Bordeaux: Contre un urbanisme en kit
« Certains pays souhaiteraient recréer une ville comme Paris. Mais que serait Paris sans les parisiens ! Une ville n’existe d’abord que par ses habitants.» Michel Cantal-Dupart, urbaniste architecte reconnu, invité du Club de réflexion Auguste Blanqui, poursuit « Chaque fois que j’ai eu à mener un projet, j’ai toujours appris des habitants. » Cette idée, Marie-Christine Bernard-Hohm, ethnologue urbaniste, la développe. « Dans les opérations d’aménagement, nous assistons à des concertations alibis. A côté de la maîtrise d’ouvrage et de la maîtrise d’œuvre, il faut inscrire la maîtrise d’usage pour que les habitants prennent part à la décision. Ce serait un moyen d’éviter cet urbanisme en kit que l’on nous impose comme aux Bassins à flot. » C’est singulièrement de la métropole bordelaise que l’on a parlé vendredi soir devant plus d’une centaine de personnes parfois inquiète du tour que prend l’urbanisation de l’agglomération.
Revenons à Michel Cantal-Dupart pour qui « la métropole millionnaire est une idée vaniteuse ». « Il faut avoir une vision large et penser en termes de solidarités territoriales. On oublie l’arrière pays avec lequel il faut pourtant tisser des liens et s’associer entre villes, car une ville s’inscrit dans un territoire qui l’irrigue. Une ville, c’est aussi un ensemble de quartiers. C’est pourquoi, il est évidemment nécessaire de connaître la trame urbaine et l’histoire de la ville. Il ne faut pas oublier la ville d’avant, avoir la mémoire de sa ville. »
Cyrille Vivas, entrepreneur et Président régional du SNAL (Syndicat National des Aménageurs Lotisseurs) , quant à lui, énonce quelques réalités bordelaises alarmantes : un centre ville avec de trop petits logements, peu évolutifs, qui de ce fait, ne retiennent pas les familles, des projets d’immeubles résidentiels qui ne sont autre chose que des produits de défiscalisation, une augmentation des copropriétés privées dégradées. «En effet, on constate des coûts de copropriété aussi élevés que des coûts de loyer… ». « Des loyers inabordables pour beaucoup quand on sait que le salaire médian à Bordeaux est de 1400€ » note Philippe Dorthe, président fondateur du Club Auguste Blanqui. « Une ville n’est pas qu’un produit de défiscalisation, y vivre c’est y travailler aussi et, donc réinjecter de l’emploi productif afin d’éviter entre autres les déplacements pendulaires domicile /travail. »

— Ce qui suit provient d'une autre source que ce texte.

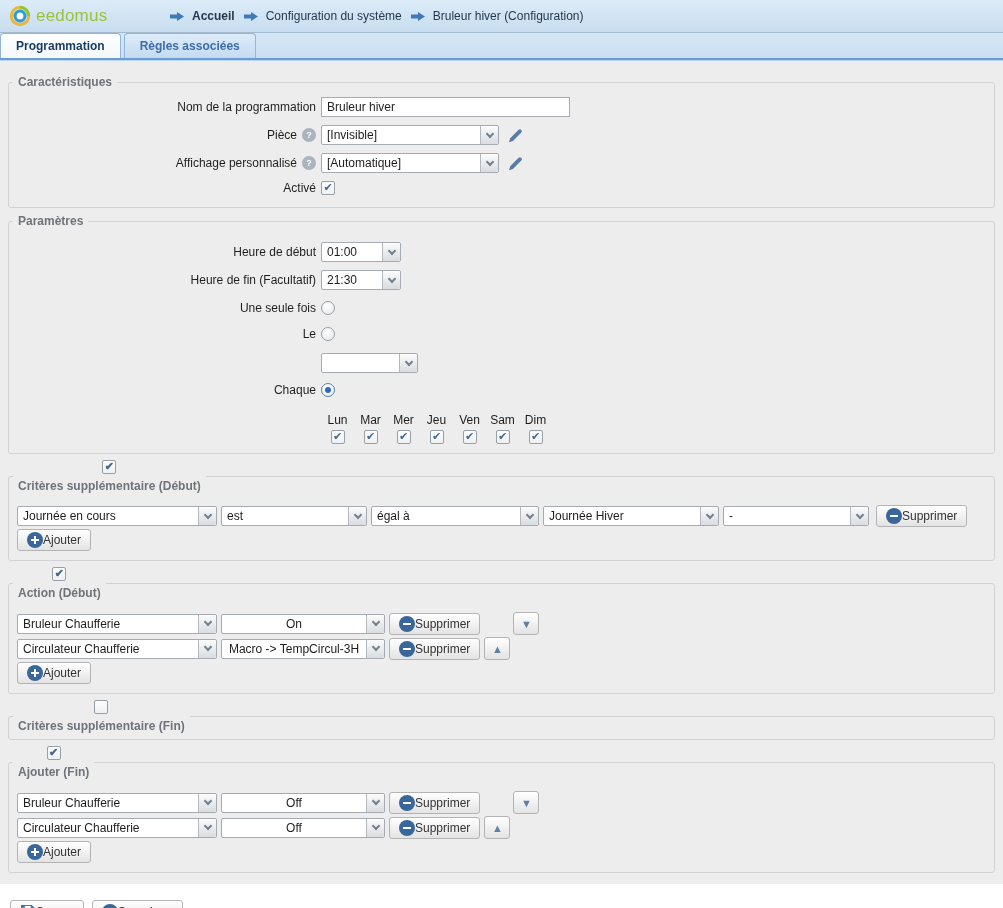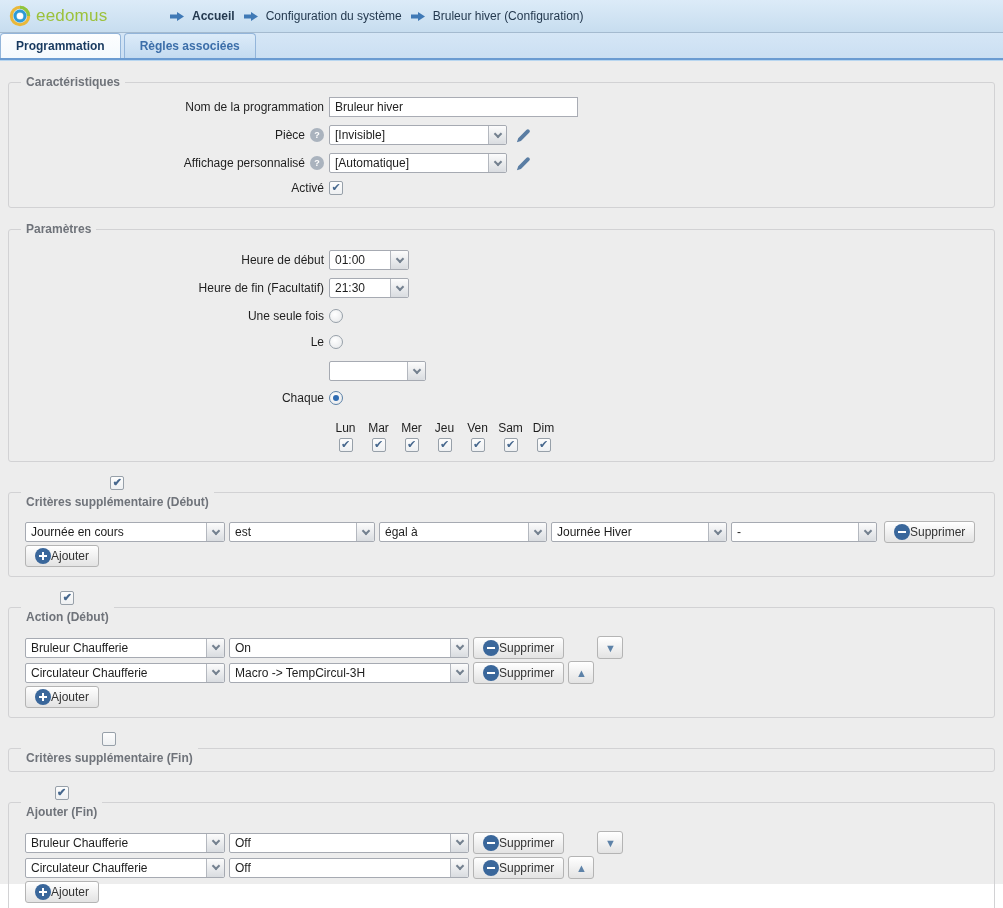--- a/index.html
+++ b/index.html
@@ -39,7 +39,7 @@
   .content { background:#ededed; padding:14px 8px 0 8px; height:823px; }
   fieldset {
     border:1px solid #d2d2d4; border-radius:3px;
-    margin:0 0 14px 0; padding:4px 10px 9px 16px;
+    margin:0 0 6px 0; padding:4px 10px 9px 8px;
   }
   legend { font-weight:bold; color:#6f737a; font-size:12px; padding:0 5px; margin-left:-4px; }
   .legend-inner { display:flex; align-items:center; gap:5px;flex-direction:column; }

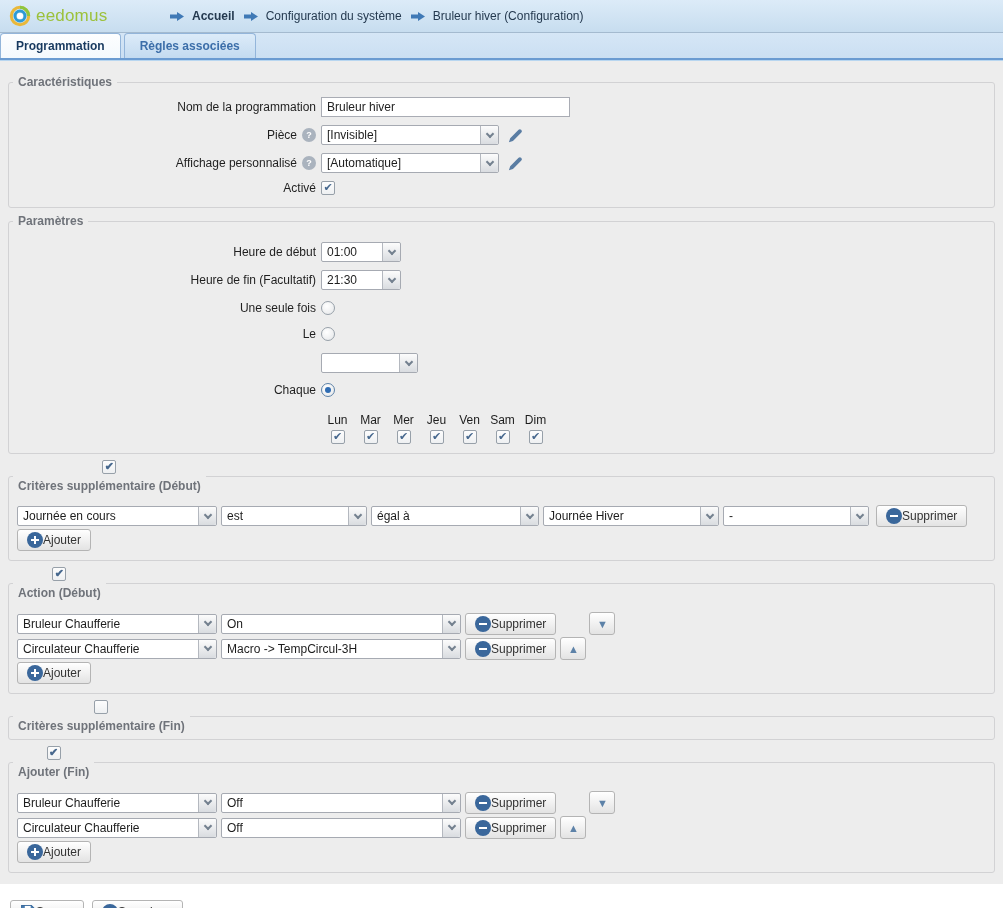--- a/index.html
+++ b/index.html
@@ -75,7 +75,7 @@
   .w-c146 { width:146px; }
   .w-c168 { width:168px; }
   .w-c176 { width:176px; }
-  .w-c208 { width:240px; }
+  .w-c208 { width:164px;text-align:center; }
   
   .cb {
     width:14px; height:14px; border:1px solid #97a0a9; border-radius:2px;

« Par ailleurs, on assiste à un consumérisme de l’habitat, avec de nouveaux arrivants qui s’installent à Bordeaux dans une étape de vie et qui sont prêts à repartir si la ville ou la métropole ne tiennent pas leurs promesses vues sur le catalogue des promoteurs» rajoute Marie-Christine Bernard-Hohm.
« Il y a deux façon de voir l’urbanisme, conclut Michel Cantal-Dupart, l’urbanisme immobilier tel qu’on le voit aujourd’hui à Bordeaux, et l’urbanisme culturel dans le sens de la prise en compte de l’habitant, de l’organisation de sa rue, de son trottoir et de ses habitudes de vie. »
En tout cas, une urbanité à créer de toute urgence à Bordeaux et dans la métropole « pour éviter la densification factice que l’on nous sert avec les projets de tours qui essaiment alors que le coût de la ville verticale est bien supérieur au coût de la ville raisonnablement dense » note au final Yannick Billoux, directeur de l’ADIL33.
De nouveau, le conseiller départemental et régional Philippe Dorthe propose la mise en œuvre d’un moratoire pour les programmes d’aménagement bordelais afin de se laisser le temps de repenser une politique urbanistique répondant aux réels besoins de la population. Et de mettre à niveau les équipements publics défaillants, comme les écoles, crèches, salles polyvalentes…. « C’est une question vitale pour l’avenir de notre ville ».
A l’issue de ce débat très riche et animé, sur proposition de Michel Cantal-Dupart, le Club Auguste Blanqui a promis d’instituer un forum permanent d’échanges dédié aux problématiques de l’urbanisme et de l’habitat à Bordeaux.